Feodor Koenemann arranged the song for Chaliapin, whose rendition became one of Russia's most popular songs, with several releases, including in 1922, 1927, and 1936.

The final movement from Max Bruch's Suite on Russian Folk Melodies, Op. 79b, is this song.

In 1905, Alexander Glazunov created his piece Ey, ukhnyem based on the Balakirev's tune.

In April 1917, Igor Stravinsky was asked by Sergei Diaghilev to orchestrate it for wind instruments, as the opening piece of a concert that would normally have begun with the Russian national anthem "God Save the Tsar", except that Tsar Nicholas II had recently abdicated. Stravinsky worked all night to have the music ready, assisted by Lord Berners and Ernest Ansermet.

Tenor Vladimir Rosing recorded the song twice, once with orchestra for Vocalion, and again in an acapella version for Parlophone in 1933.

Czech composer Vítězslav Novák utilizes the main motif from Song of the Volga Boatmen in his Májová symfonie (May Symphony, Op. 73, 1943), for soloists, mixed chorus, and orchestra.
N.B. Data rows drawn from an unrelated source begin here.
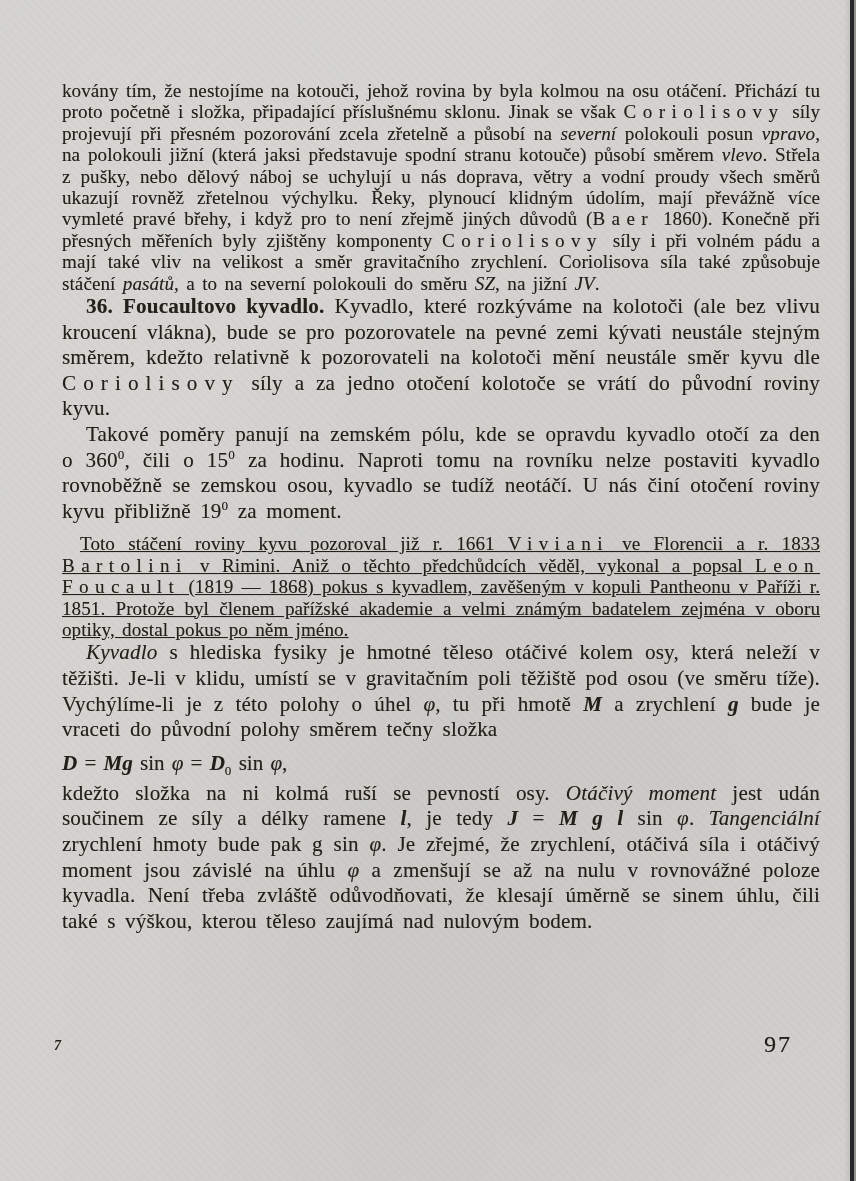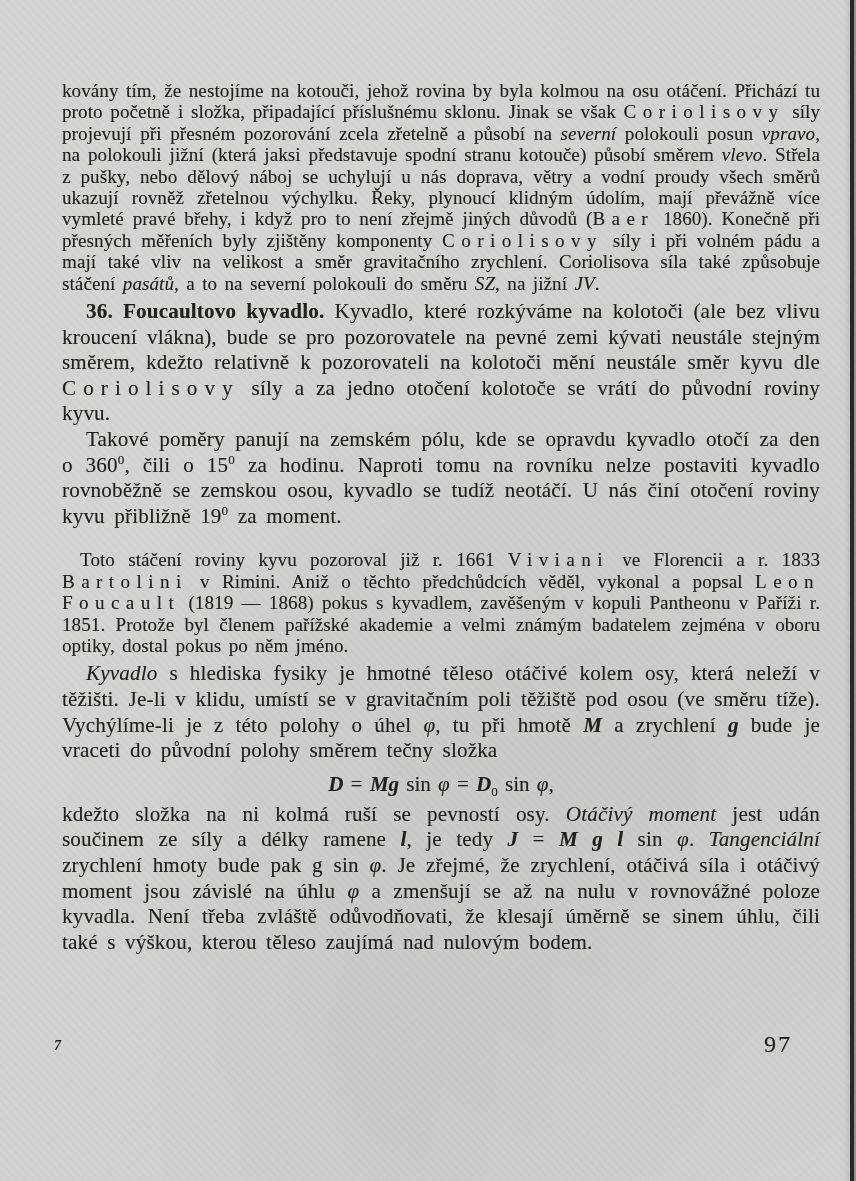--- a/index.html
+++ b/index.html
@@ -37,25 +37,25 @@
     letter-spacing: 0.1px;
   }
   .para.large {
     font-size: 21px;
     line-height: 25.6px;
     word-spacing: 4px;
     letter-spacing: 0.2px;
   }
   .para.ind.small { text-indent: 18px; }
   .para.ind.large { text-indent: 24px; }
-  .para.small + .para.large { margin-top: 5px; }
-  .para.large + .para.small { margin-top: 20px; }
+  .para.small + .para.large { }
+  .para.large + .para.small { margin-top: 9px; text-decoration: underline; }
   .formula {
     margin: 7px 0 5px 0;
-    text-align: center;
+    text-align: left;
     font-size: 21px;
     line-height: 26px;
     word-spacing: 2px;
   }
   .seg-b  { font-weight: bold; }
   .seg-i  { font-style: italic; }
   .seg-bi { font-weight: bold; font-style: italic; }
   .seg-sp { letter-spacing: 0.34em; }
   sup, sub { font-size: 62%; line-height: 0; }
   .footer-signature {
A translated vocal version was sung by Paul Robeson.

The first two lines of the song, in English, were used in George Formby's 1934 song, "Madame Moscovitch".
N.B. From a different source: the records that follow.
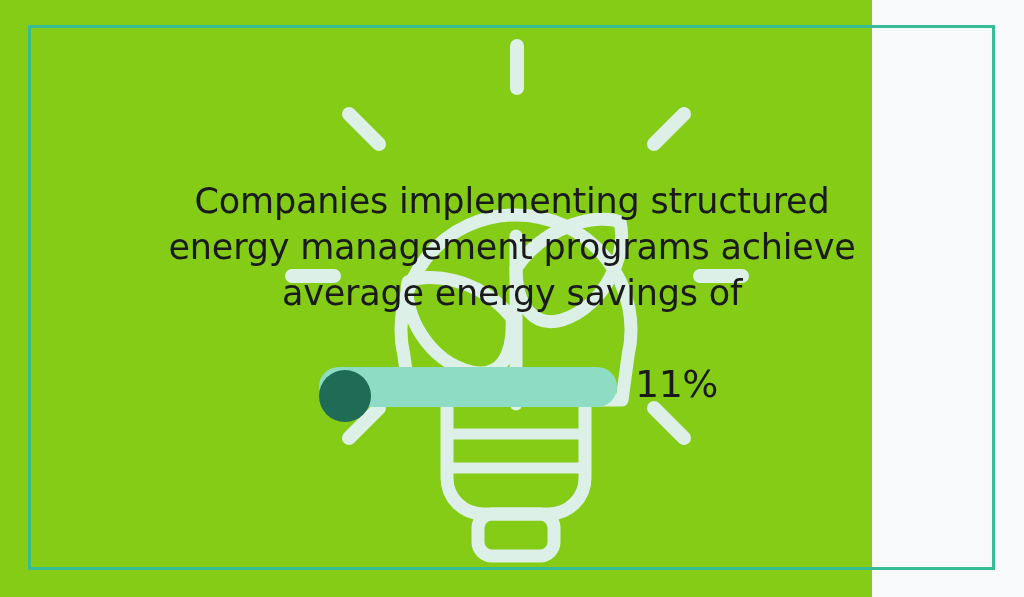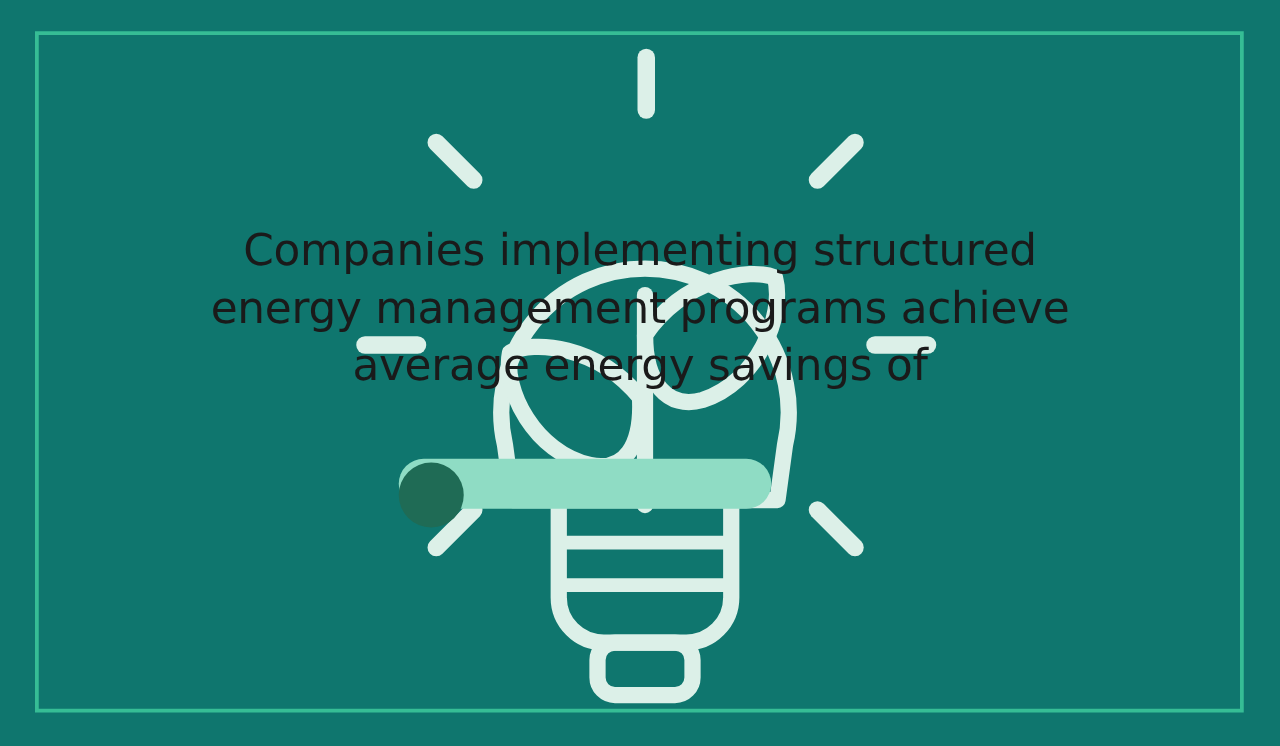--- a/index.html
+++ b/index.html
@@ -10,23 +10,23 @@
   body {
     width: 1024px;
     height: 597px;
     background: #f8f9fb;
     font-family: "DejaVu Sans", "Liberation Sans", sans-serif;
     overflow: hidden;
   }
 
   #stat-card {
     position: relative;
-    width: 1024px;
+    width: 872px;
     height: 597px;
-    background: #0f766e;
+    background: #84cc16;
     box-sizing: border-box;
   }
 
   
   #card-frame {
     position: absolute;
     left: 28px;
     top: 25px;
     width: 967px;
     height: 545px;
@@ -172,16 +172,17 @@
 energy management programs achieve
 average energy savings of</p>
 
     <div id="progress-row">
 
       <div id="progress-bar">
         <div id="progress-track"></div>
         <div id="progress-knob"></div>
       </div>
 
+      <span id="progress-value">11%</span>
     </div>
 
   </div>
 </div>
 
 </body></html>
The Boston Pops Orchestra conducted by Arthur Fiedler recorded the Glazunov arrangement of the tune in New York City on June 30, 1937.

The song, or at least the tune, was popularized in the mid-20th century through an instrumental jazz version played by the Glenn Miller Orchestra. Glenn Miller released the song as an RCA Bluebird 78 single, B-11029-A, in 1941 in a swing jazz arrangement by Bill Finegan which reached no. 1 on the Billboard pop singles chart in a 10-week chart run. Not in copyright, the song was not subject to the 1941 ASCAP boycott, allowing for more radio play that year.
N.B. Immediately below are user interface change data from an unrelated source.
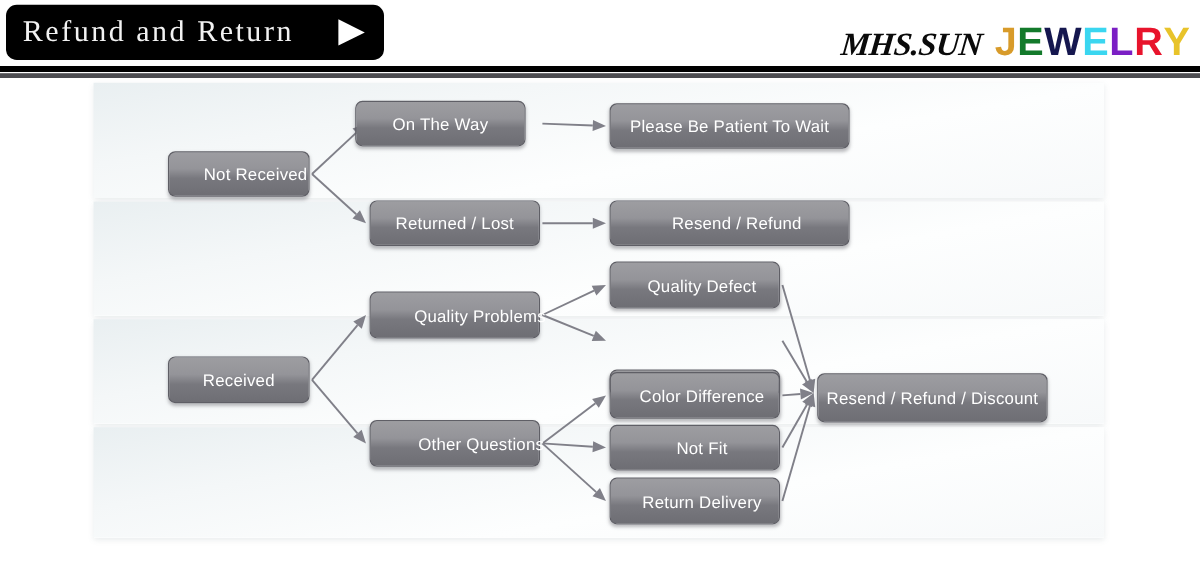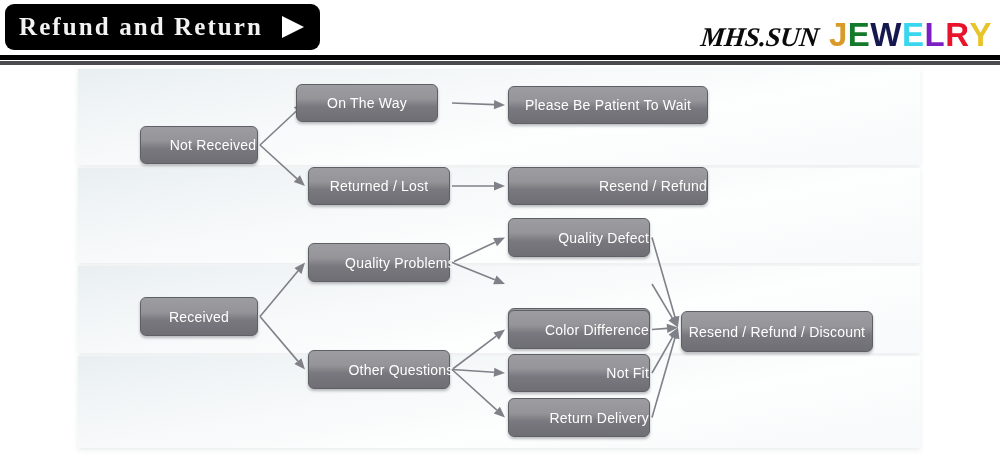--- a/index.html
+++ b/index.html
@@ -28,21 +28,20 @@
   #title-plate {
     position: absolute;
     left: 5px; top: 4px;
     width: 315px; height: 46px;
     background: #000000;
     border-radius: 9px;
     display: flex;
     align-items: center;
     padding: 0 14px;
     box-sizing: border-box;
-    font-weight: bold;
   }
   #title-text {
     color: #f2f2f2;
     font-family: "Liberation Serif", serif;
     font-size: 25px;
     letter-spacing: 2.1px;
     white-space: nowrap;
     flex: 1;
   }
   #title-arrow {
@@ -123,21 +122,21 @@
     border-radius: 6px;
     box-shadow: 0 2px 3px rgba(80,80,88,0.38);
     color: #ffffff;
     font-size: 14px;
     letter-spacing: 0.2px;
     display: flex;
     align-items: center;
     white-space: nowrap;
   }
   .node.center { justify-content: center; }
-  .node.left   { justify-content: flex-end; padding-left: 12px; }
+  .node.left   { justify-content: center; padding-left: 12px; }
 
   
   #arrows {
     position: absolute;
     left: 0; top: 0;
     width: 1000px; height: 406px;
     pointer-events: none;
   }
 </style>
 </head>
In 1965, Leonid Kharitonov, together with the Russian Red Army Choir, released a recording. Billy Squier included the Volga Boatmen melody as counterpoint in his 1981 song "The Stroke" and may have sampled it from the 1965 Red Army Chorus recording.

The memorable melody of "The Song of the Volga Boatmen" was used in various media, generally as background music; a notable example being found in the video game Perestroika and Punch-Out!! for NES, where it is the entry theme of the Russian boxer Soda Popinski. Some uses, particularly those portending doom or despair, employ only the iconic four-note beginning; others go so far as to add new, often wryly humorous, lyrics, such as the "Birthday Dirge".

In the second episode of the American animated television series Tom and Jerry, "The Midnight Snack" (1941), a variation of "The Song of the Volga Boatmen" is heard during Jerry's great effort in carrying a heavy cheese, possibly a reference to the difficult work of barge haulers.

From 1994 until 2011, the Fremantle Dockers, an Australian Football League team, used a portion from Stravinsky's arrangement in their team song "Freo Heave Ho".